Re: draft-wbeebee-ipv6-cpe-router-04 comments



On Fri, 27 Mar 2009, james woodyatt wrote:

Some vendors of consumer gear seem to feel the need to make the process of connecting their various appliances together to comprise a functioning network into a university dissertation defense. I think the more successful ones take a more subtle approach: they try very hard to make it as difficult as possible to connect devices together into a network that doesn't work. When the links between the nodes are all CAT-5 cables with RJ-45 plugs on each end, that problem is non-trivial and shouldn't be hand-waved away as not worthy of attention.

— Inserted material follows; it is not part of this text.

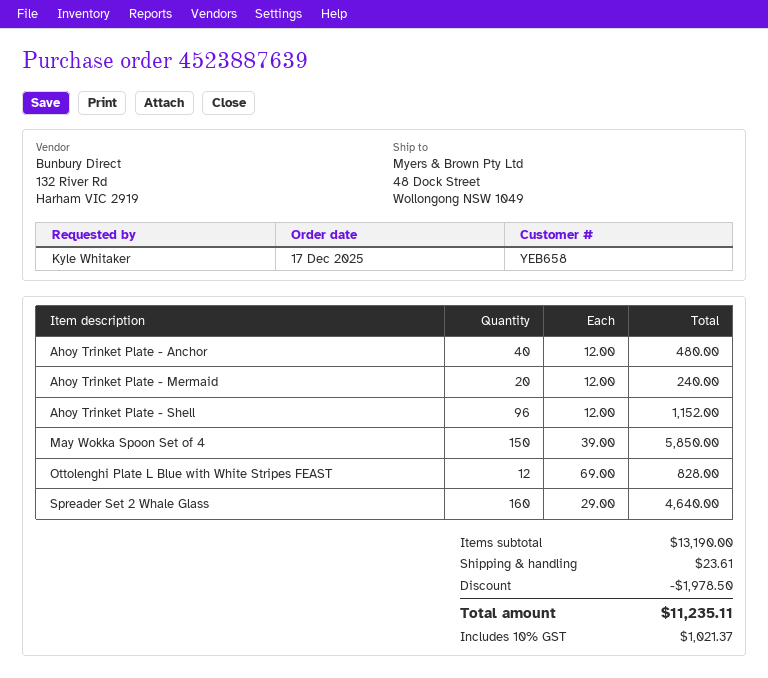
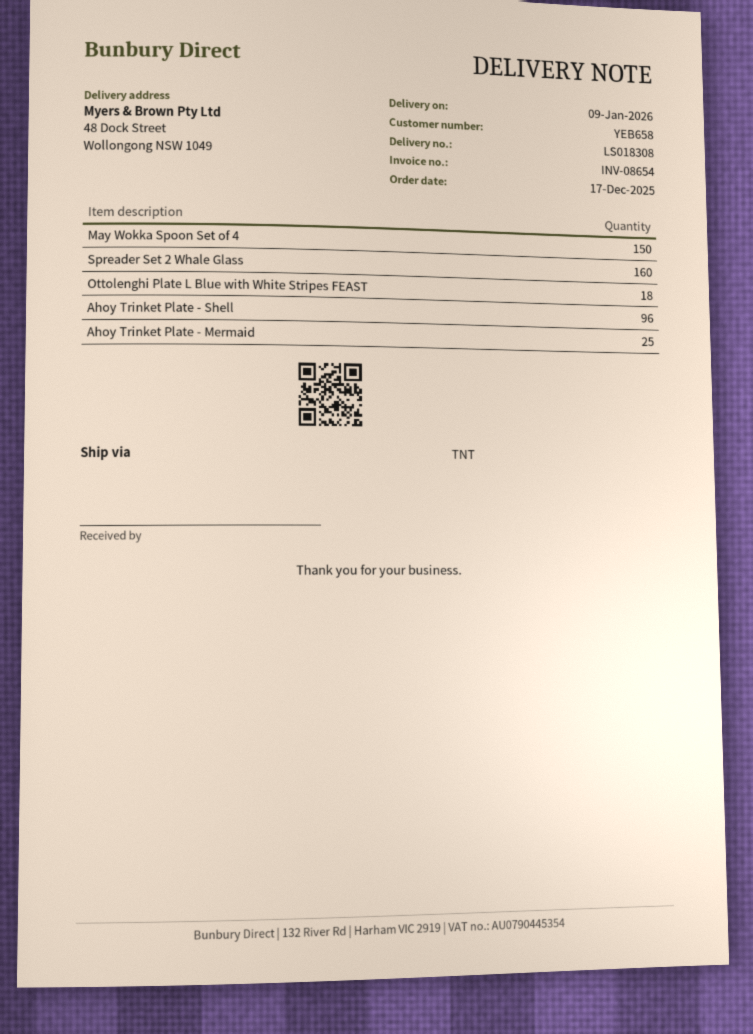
Ahoy Trinket Plate - Anchor: 40 -> none
Ahoy Trinket Plate - Mermaid: 20 -> 25
Ottolenghi Plate L Blue with White Stripes FEAST: 12 -> 18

The solutions I have seen (and I think makes most sense) is to have a WAN port on the home device. This is the way it works with most NAT routers today, they usually have a single WAN port and then for instance, 4 LAN ports.

I know some providers who offer 5 IPv4 addresses per customer and who support customer L2 switches being connected, with the downside that all traffic between these devices usually end up going via the ISP (because local-proxy-arp is used for security reasons). For this reason, most people hook up a NAT device anyway, to keep the speed up within their home.

So, even though I agree that there should be no artificial limitations imposed, the recommendation for the most scalable solution would be to only support single IPv6 address on the WAN side of the customer device, and require it to do routing and support DHCPv6-PD. This saves TCAM resources on the ISP device which otherwise have to keep adjacancy information for potentially a large number of customer devices.

My scenario above is what I envision for ETTH (also VDSL2 and other ethernet framed alternatives).